Scalp electroencephalography (EEG) and MRI were inconclusive to a large extent. Patients were categorized into the following 3 semiology groups: the frontal group (n = 14), which included patients with hyperactive automatisms with agitated movements; the temporal group (n = 11), which included patients with oroalimentary or manual automatisms; and the other group (n = 2), which included patients with none of the abovementioned or indistinguishable manifestations.

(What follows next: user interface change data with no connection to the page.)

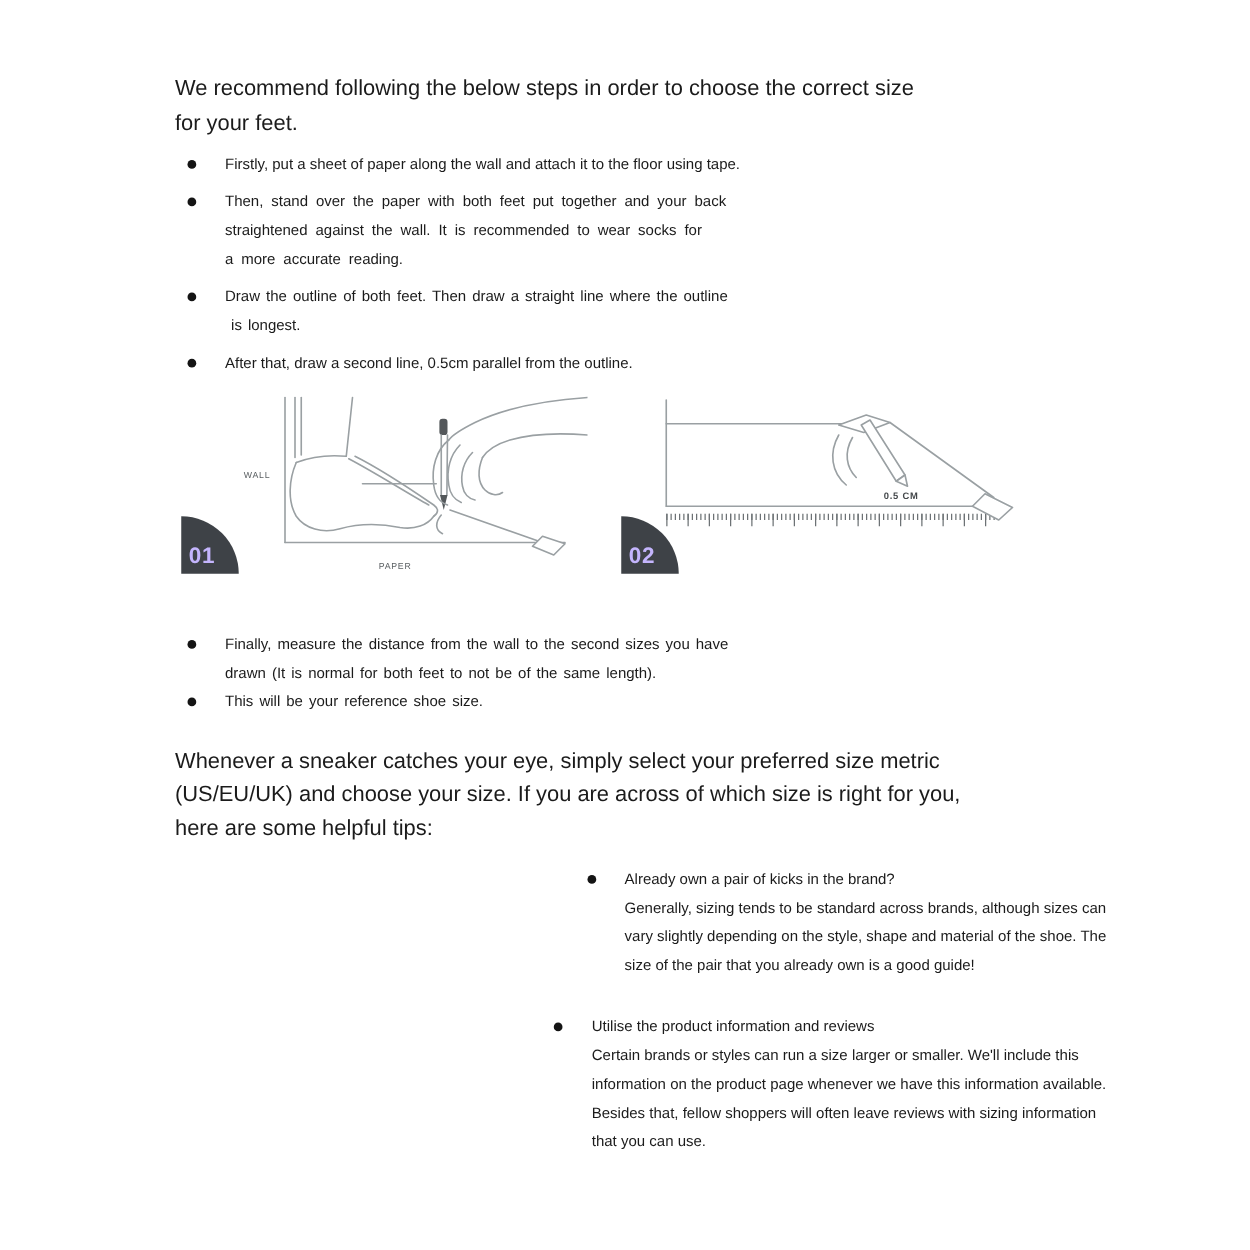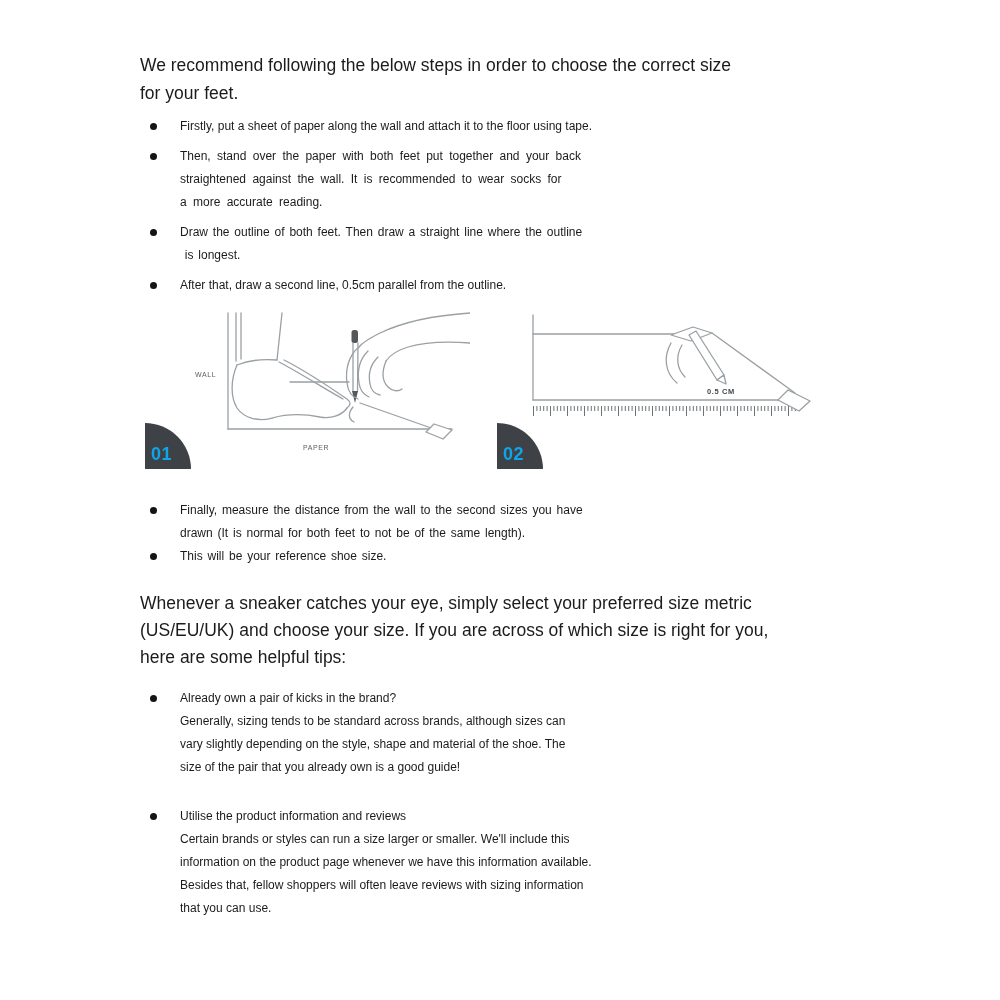"We recommend following the below" .page { margin-top: 24px -> none; padding: 27px 115px 0 140px -> 56px 115px 0 140px }
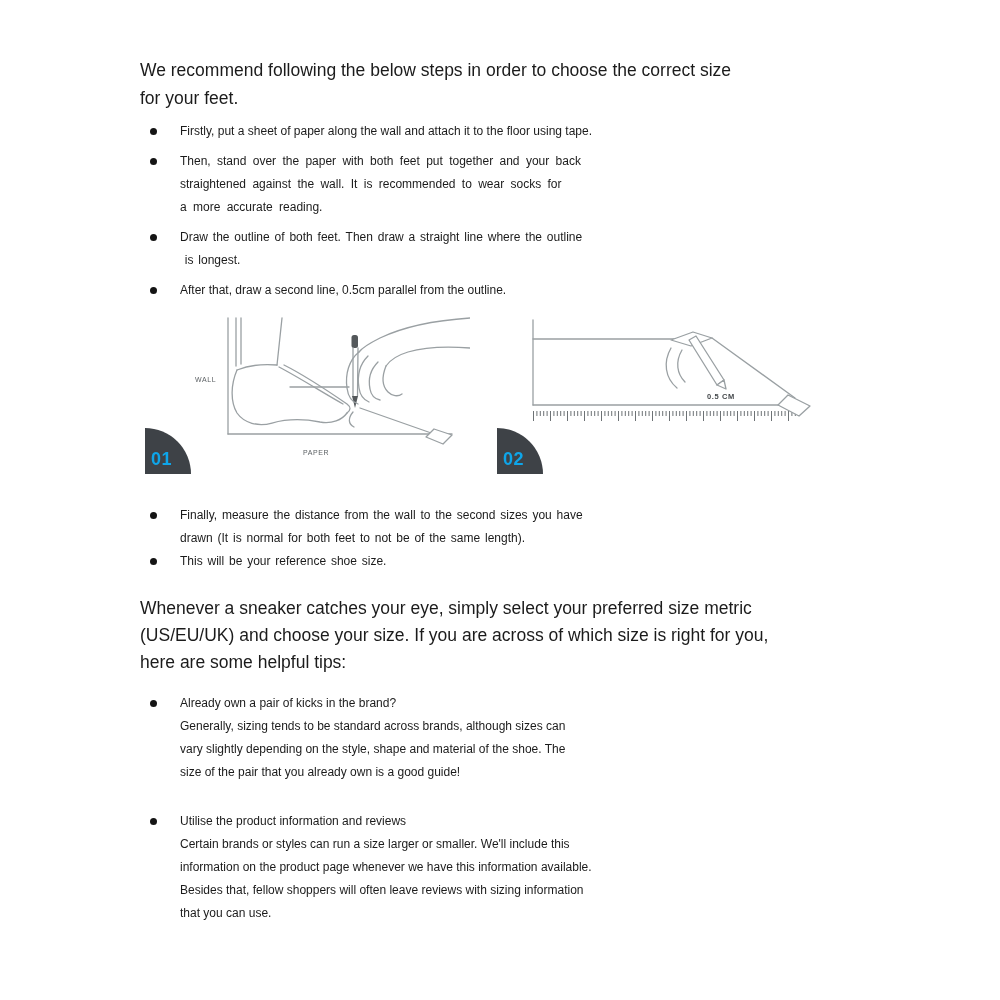"01" .badge { color: #0ea5e9 -> #c4b5fd; top: 112px -> 97px }
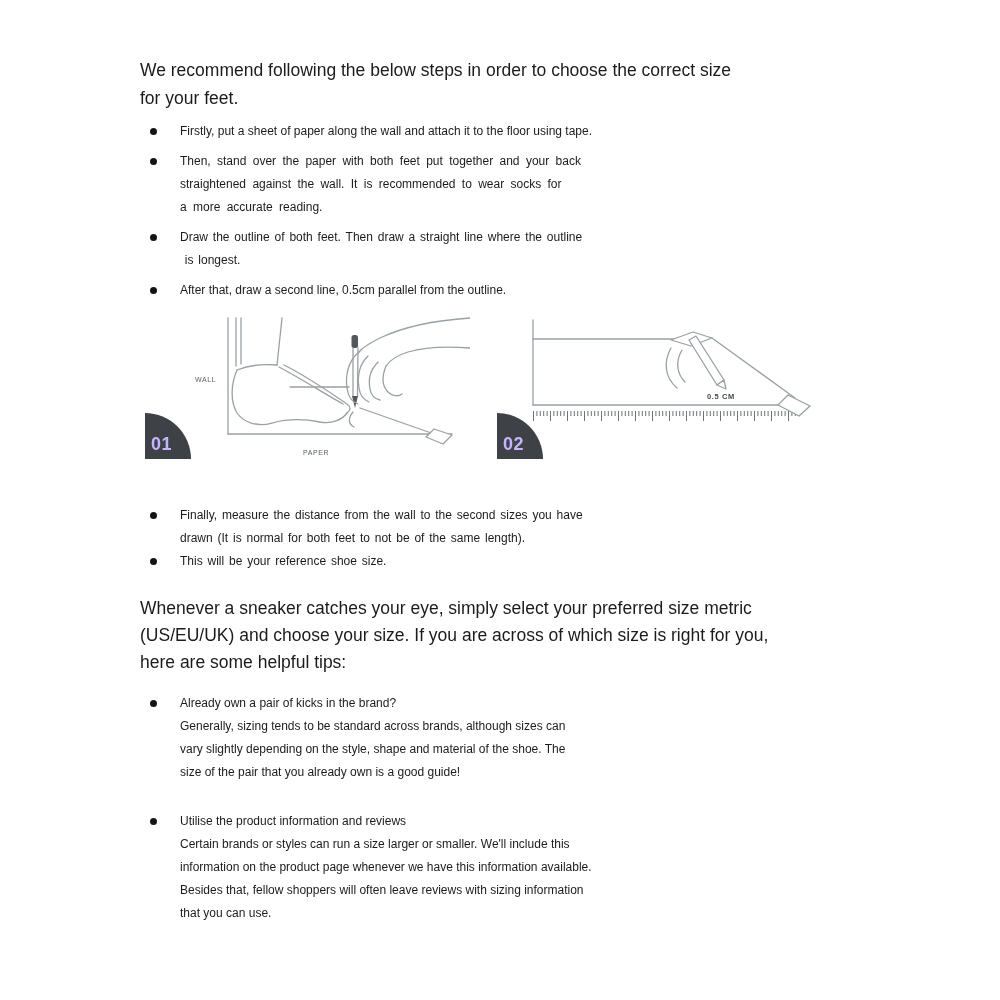"Already own a pair of" .tips-list .bitem { justify-content: none -> flex-end }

Patients in the frontal and temporal groups (n = 23) or in the frontal group only (n = 14) demonstrated significant hypometabolism mainly across the ipsilateral OFC, ACC, and anterior insula (AI), while patients in the temporal group (n = 9) had hypometabolism only in the OFC and AI. The ER results (n = 15) suggested distinct propagation pathways that allowed us to differentiate between the frontal and temporal groups. Pathologies included focal cortical dysplasia, dysembryoplastic neuroepithelial tumor, cavernous malformation, glial scar, and nonspecific findings. At a minimum follow-up of 12 months, 19 patients (70.4%) were seizure free, and Engel class II, III, and IV outcomes were observed in 4 patients (14.8%), 3 patients (11.1%), and 1 patient (3.7%), respectively.

CONCLUSIONS

The diagnosis of OFE requires careful presurgical evaluation. Based on their electrophysiological and metabolic evidence, the authors propose that varied semiological patterns could be explained by the extent of involvement of a network that includes at least the OFC, ACC, AI, and temporal lobe. Tailored resections for OFE may lead to a good overall outcome.